▼▼▼

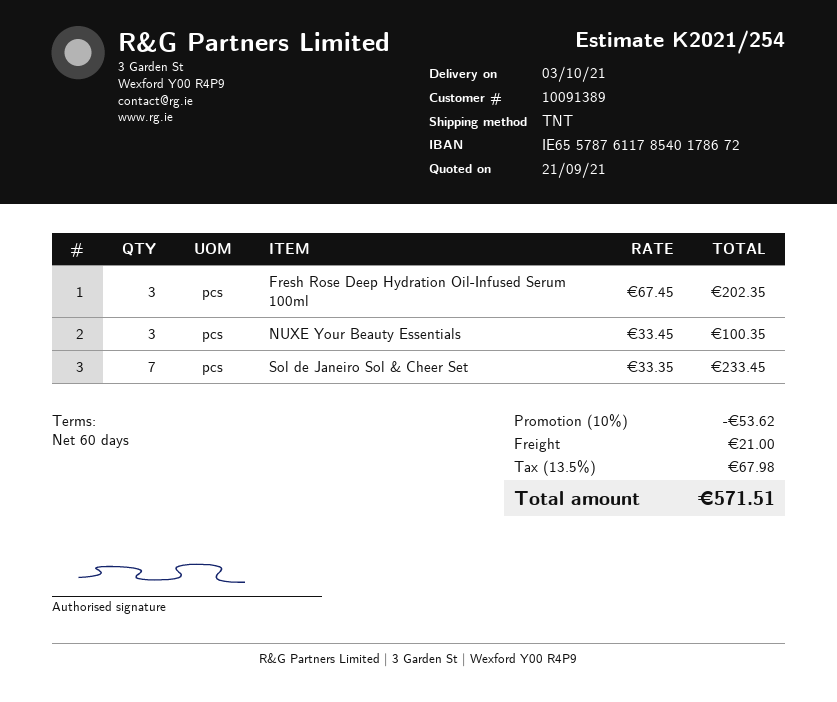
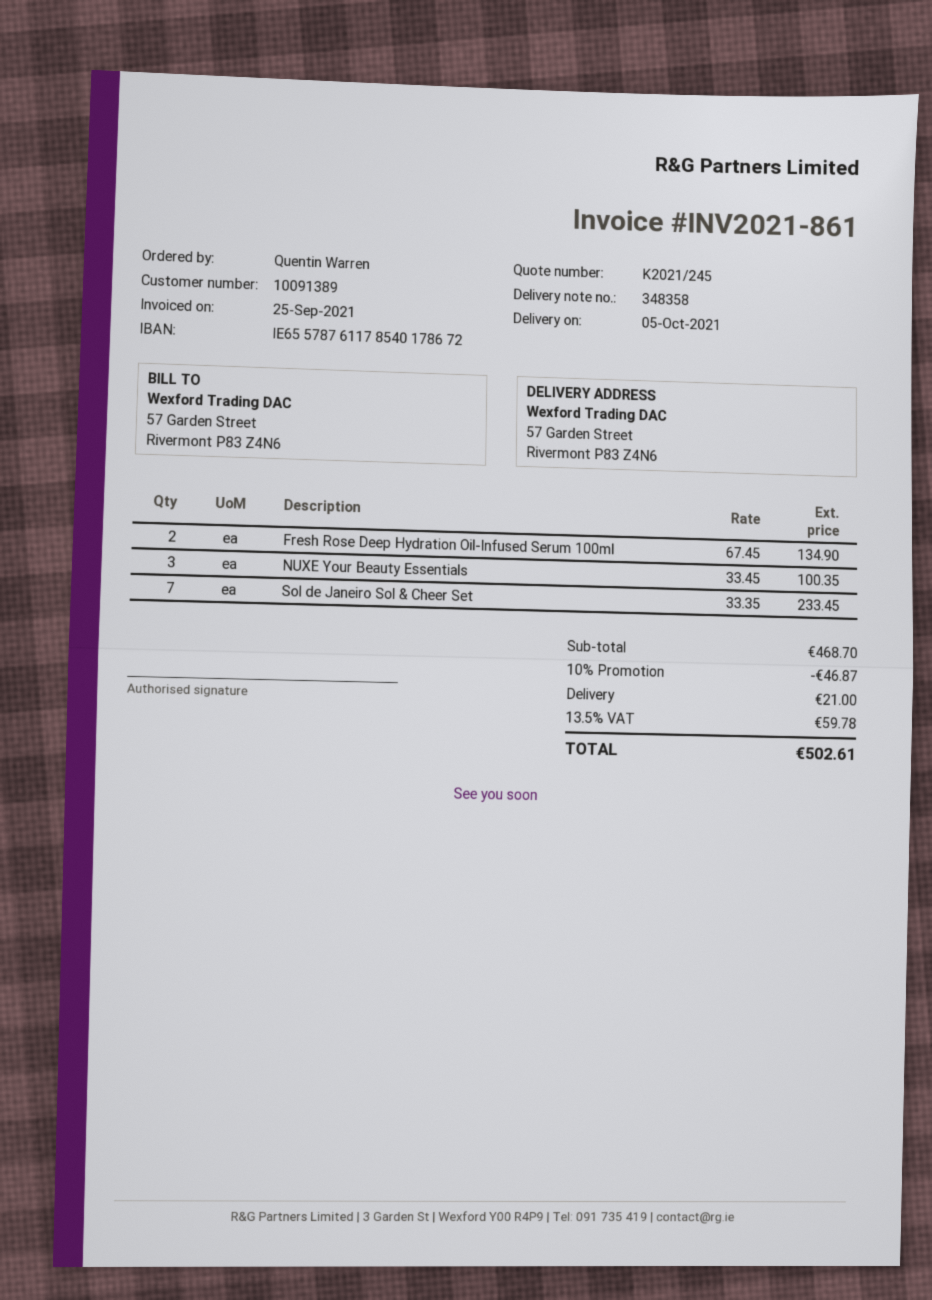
quote number: K2021/254 -> K2021/245
delivery date: 2021-10-03 -> 2021-10-05
Fresh Rose Deep Hydration Oil-Infused Serum 100ml: 3 x 67.45 = 202.35 -> 2 x 67.45 = 134.90
discount: 10% = 53.62 -> 10% = 46.87
tax: 13.5% = 67.98 -> 13.5% = 59.78
total: 571.51 -> 502.61

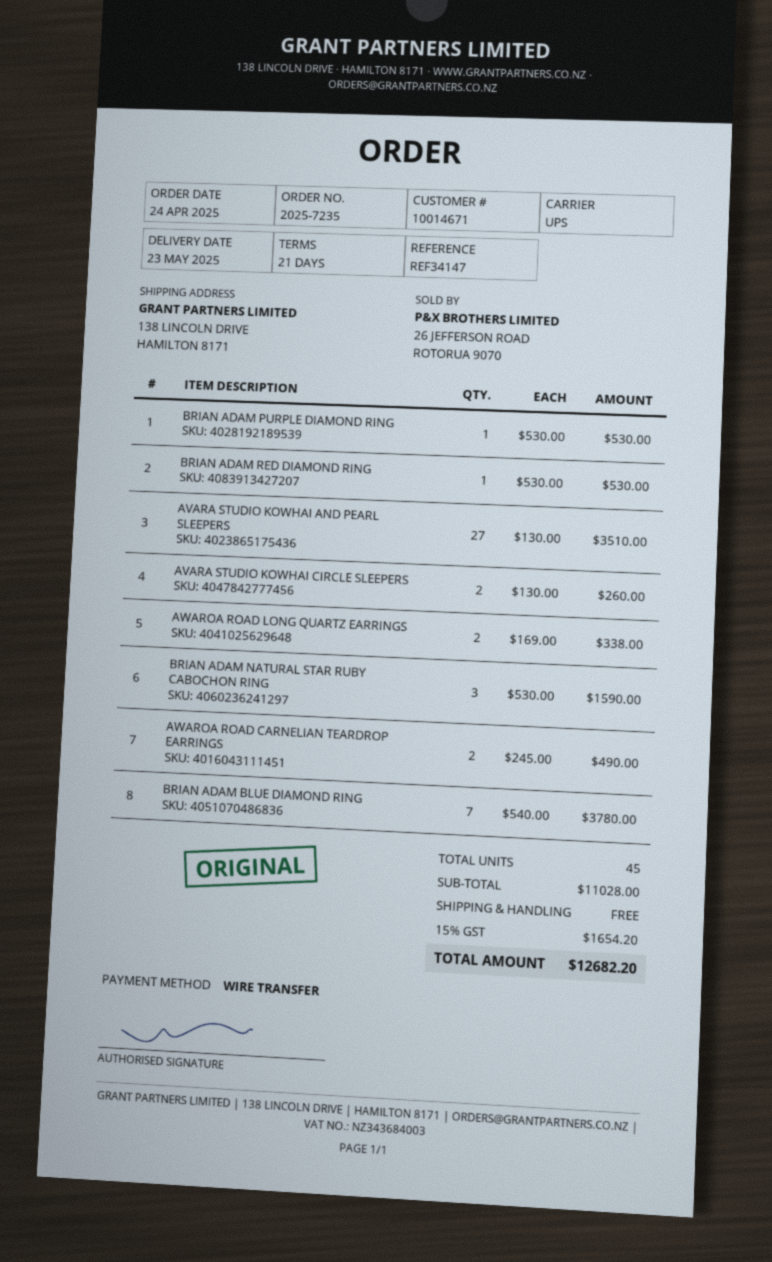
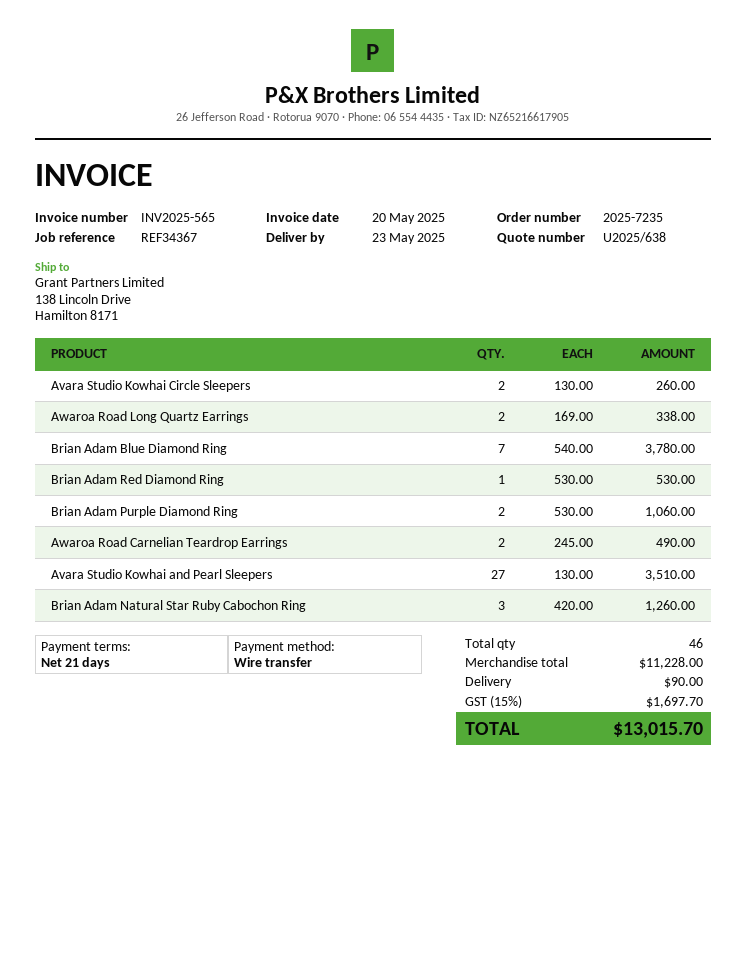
reference: REF34147 -> REF34367
BRIAN ADAM PURPLE DIAMOND RING: 1 x 530.00 = 530.00 -> 2 x 530.00 = 1060.00
BRIAN ADAM NATURAL STAR RUBY CABOCHON RING: 3 x 530.00 = 1590.00 -> 3 x 420.00 = 1260.00
total quantity: 45 -> 46
subtotal: 11028.00 -> 11228.00
shipping: 0.00 -> 90.00
tax: 15% = 1654.20 -> 15% = 1697.70
total: 12682.20 -> 13015.70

▲▲▲

What you will do.
Scan the lines above for the word "ADAM", then copy each line that has it.

Reply.
BRIAN ADAM PURPLE DIAMOND RING: 1 x 530.00 = 530.00 -> 2 x 530.00 = 1060.00
BRIAN ADAM NATURAL STAR RUBY CABOCHON RING: 3 x 530.00 = 1590.00 -> 3 x 420.00 = 1260.00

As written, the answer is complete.